厲歡無言地看了陸語安一眼,前幾日山岳境的事消耗了她不少靈力,如今又耗了一半的力氣在陸語安身上,她即使再怎麽掩飾,也擋不住那滿臉的疲憊,如今她已經連擺擺手的力氣都沒有了。

陸語安領會其意,匆匆起身行禮,退出了厲歡的房間。合上房門時,陸語安忽感一陣不適,撐著門站了會方恢覆正常。

陸語安幼時曾被一世所罕見的妖族所傷,深中其毒,因毒性特殊無法拔除,每年都要厲歡替其壓制。不過似乎隨著她長大,壓制也變得越來越困難,這一次幾乎耗去厲歡一半的靈力。

想起厲歡那掩不住的疲憊,陸語安忍不住伸手去摸自己當時的傷處,想著等會再去一趟藏書閣查查當年那妖物的事,若能找到線索也能給師尊減輕負擔。

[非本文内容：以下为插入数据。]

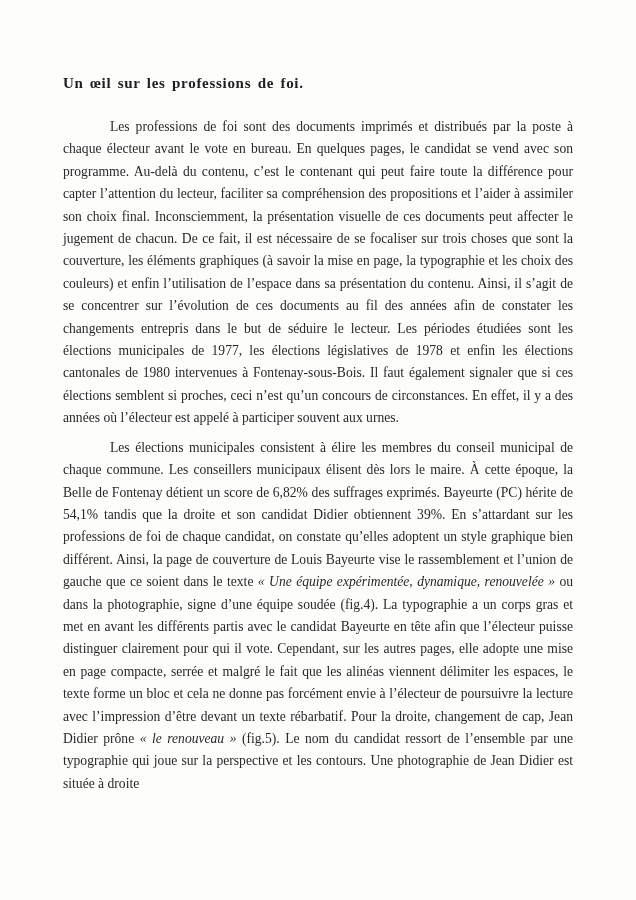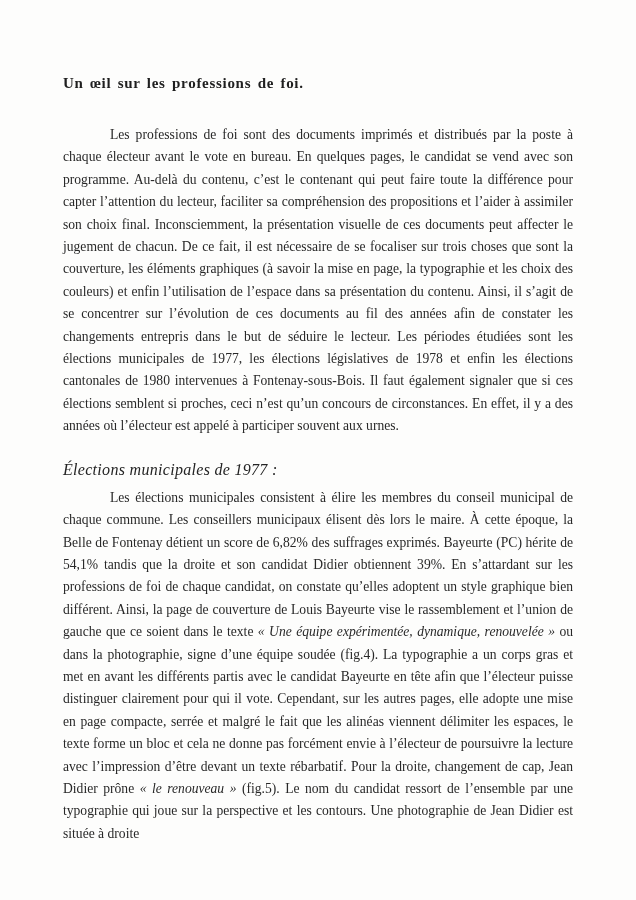--- a/index.html
+++ b/index.html
@@ -40,7 +40,7 @@
     color: #282828;
   }
   .intro-para {
-    margin-top: 31px;
+    margin-top: 23px;
   }
   .section-heading {
     margin: 21px 0 0 0;

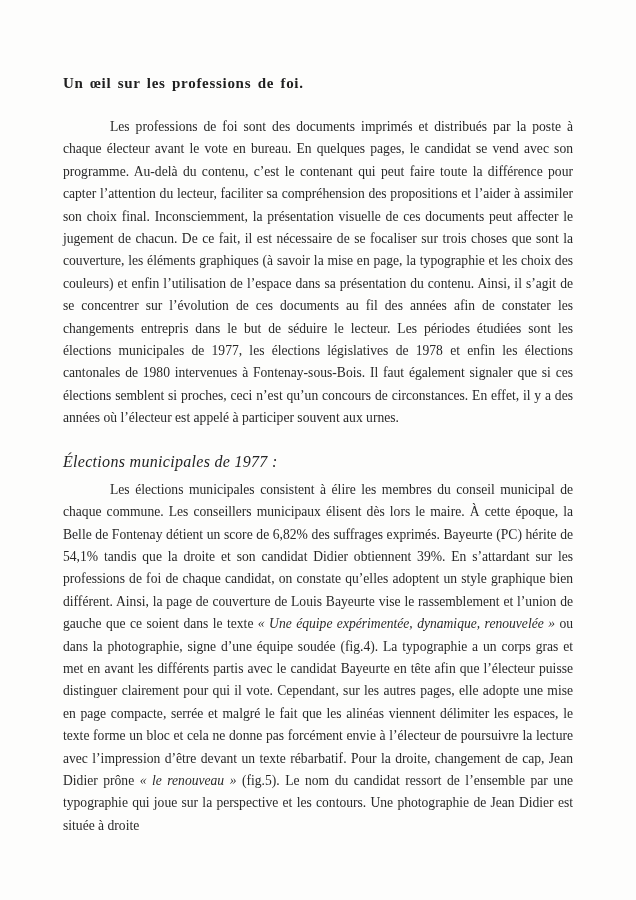--- a/index.html
+++ b/index.html
@@ -68,7 +68,6 @@
 
     <p class="body-para intro-para">Les professions de foi sont des documents imprimés et distribués par la poste à chaque électeur avant le vote en bureau. En quelques pages, le candidat se vend avec son programme. Au-delà du contenu, c’est le contenant qui peut faire toute la différence pour capter l’attention du lecteur, faciliter sa compréhension des propositions et l’aider à assimiler son choix final. Inconsciemment, la présentation visuelle de ces documents peut affecter le jugement de chacun. De ce fait, il est nécessaire de se focaliser sur trois choses que sont la couverture, les éléments graphiques (à savoir la mise en page, la typographie et les choix des couleurs) et enfin l’utilisation de l’espace dans sa présentation du contenu. Ainsi, il s’agit de se concentrer sur l’évolution de ces documents au fil des années afin de constater les changements entrepris dans le but de séduire le lecteur. Les périodes étudiées sont les élections municipales de 1977, les élections législatives de 1978 et enfin les élections cantonales de 1980 intervenues à Fontenay-sous-Bois. Il faut également signaler que si ces élections semblent si proches, ceci n’est qu’un concours de circonstances. En effet, il y a des années où l’électeur est appelé à participer souvent aux urnes.</p>
 
-    <h2 class="section-heading">Élections municipales de 1977 :</h2>
 
     <p class="body-para section-para"><span>Les élections municipales consistent à élire les membres du conseil municipal de chaque commune. Les conseillers municipaux élisent dès lors le maire. À cette époque, la Belle de Fontenay détient un score de 6,82% des suffrages exprimés. Bayeurte (PC) hérite de 54,1% tandis que la droite et son candidat Didier obtiennent 39%. En s’attardant sur les professions de foi de chaque candidat, on constate qu’elles adoptent un style graphique bien différent. Ainsi, la page de couverture de Louis Bayeurte vise le rassemblement et l’union de gauche que ce soient dans le texte </span><span class="inline-quote">« Une équipe expérimentée, dynamique, renouvelée »</span><span> ou dans la photographie, signe d’une équipe soudée (fig.4). La typographie a un corps gras et met en avant les différents partis avec le candidat Bayeurte en tête afin que l’électeur puisse distinguer clairement pour qui il vote. Cependant, sur les autres pages, elle adopte une mise en page compacte, serrée et malgré le fait que les alinéas viennent délimiter les espaces, le texte forme un bloc et cela ne donne pas forcément envie à l’électeur de poursuivre la lecture avec l’impression d’être devant un texte rébarbatif. Pour la droite, changement de cap, Jean Didier prône </span><span class="inline-quote">« le renouveau »</span><span> (fig.5). Le nom du candidat ressort de l’ensemble par une typographie qui joue sur la perspective et les contours. Une photographie de Jean Didier est située à droite</span></p>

房內,厲歡服了幾顆回氣丹,側身躺下,閉目感受著體內逐漸充盈的靈氣,一股煩躁由然而生。最多再過二十年,她就該壓不住那東西了,到那時,陸語安就危險了……

“呵呵,怎麽,才出去沒多久,又想你那乖徒兒了?”女聲嬌媚慵懶,天生自帶蠱惑之感。

厲歡驀地睜眼,淩厲的視線射向房間內本該無人的角落。

另一邊,陸語安在去藏書閣的路上接到了殷子初的傳訊符,只好改變計劃,先收信再去藏書閣。

寒月宮附近的小鎮上,陸語安在二人約定的茶館二樓尋到了殷子初:“子初兄。”

“語安姑娘。”殷子初和陸語安簡單客套了幾句就將信遞了過去。陸語安接過信,道過謝便告辭離開,她的行程一直安排得很緊,除了看書就是修煉,沒有多餘的時間可浪費。

望著那道消失在樓梯口的倩影,殷子初平靜的面容終於有了些許變化。

氣息又重了。回去得勸勸慕卿了,他二人的事不能拖太久,否則會很麻煩。

殷子初將目光投向窗外,有些心煩意亂。為什麽他身邊的人沒一個省心的。